→ **DATA FOR REVIEW**:
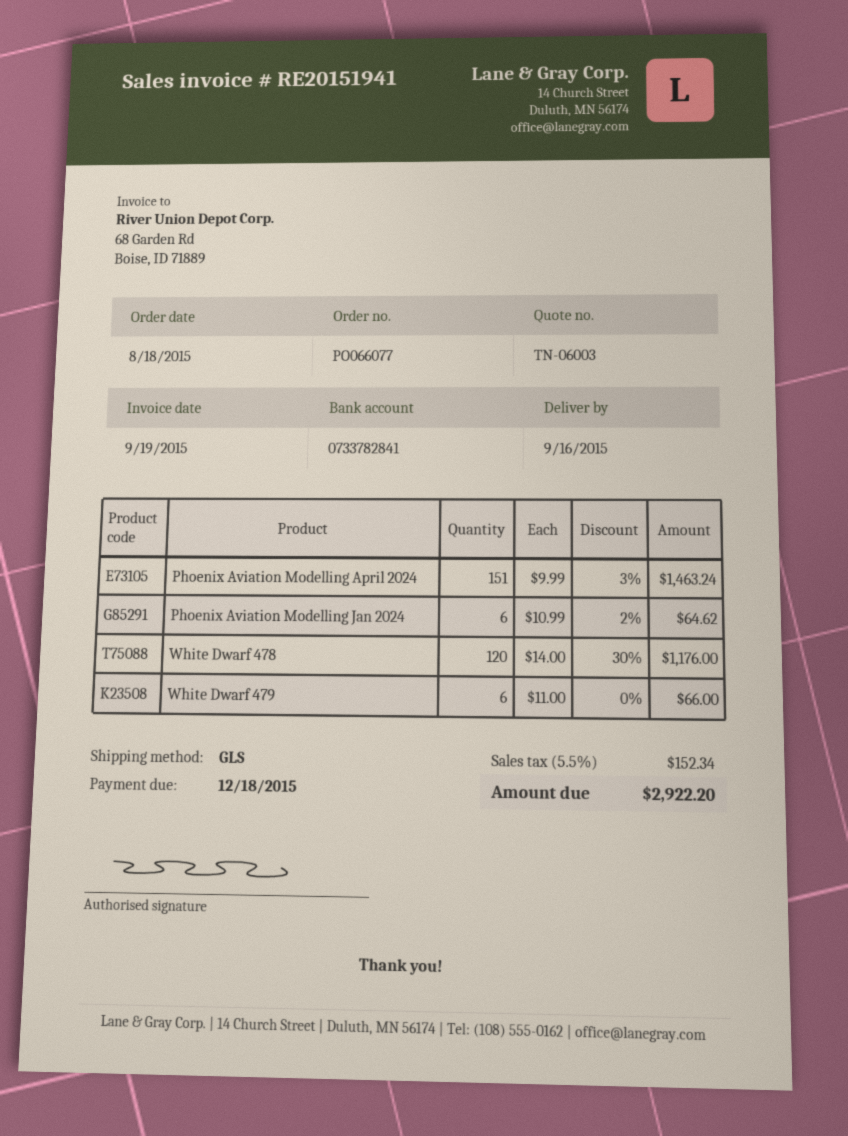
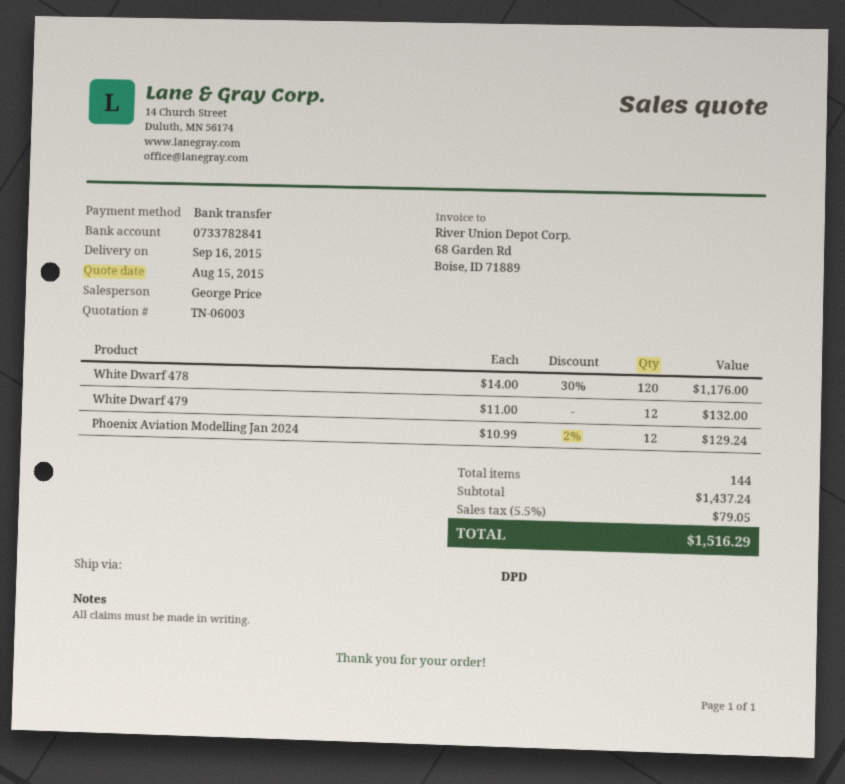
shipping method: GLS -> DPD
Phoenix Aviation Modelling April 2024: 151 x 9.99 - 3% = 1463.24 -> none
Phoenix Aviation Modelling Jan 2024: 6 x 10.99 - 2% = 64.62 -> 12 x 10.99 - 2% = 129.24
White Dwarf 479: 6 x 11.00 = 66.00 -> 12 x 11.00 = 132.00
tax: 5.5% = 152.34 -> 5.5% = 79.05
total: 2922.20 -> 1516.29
...
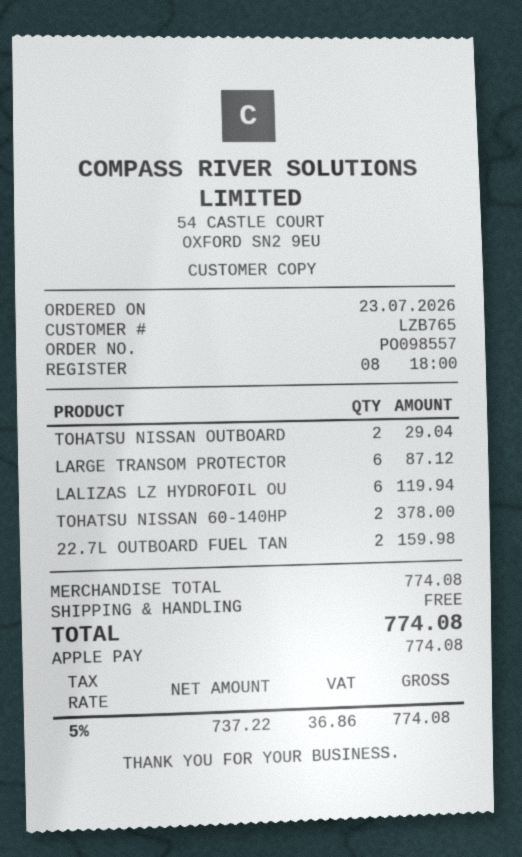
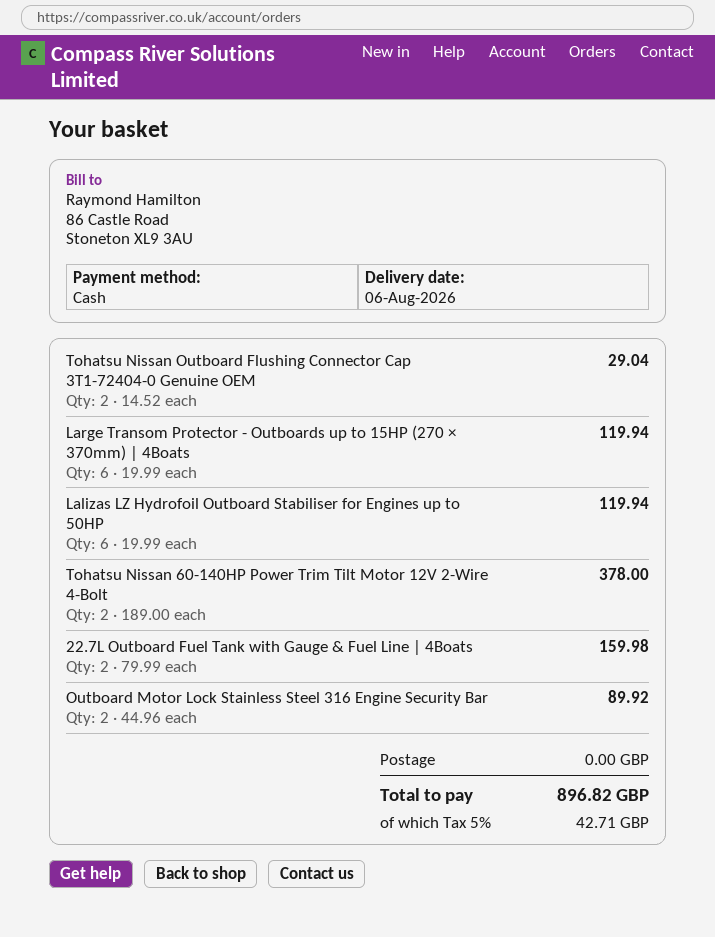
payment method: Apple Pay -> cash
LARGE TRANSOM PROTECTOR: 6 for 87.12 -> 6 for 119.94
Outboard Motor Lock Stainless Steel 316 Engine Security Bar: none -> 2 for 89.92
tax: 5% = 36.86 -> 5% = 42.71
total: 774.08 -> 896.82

→ **EXERCISE**: Each line of the data that has the string "method" counts once; give the total and nothing else.

→ **RESPONSE TO THE TASK**: 2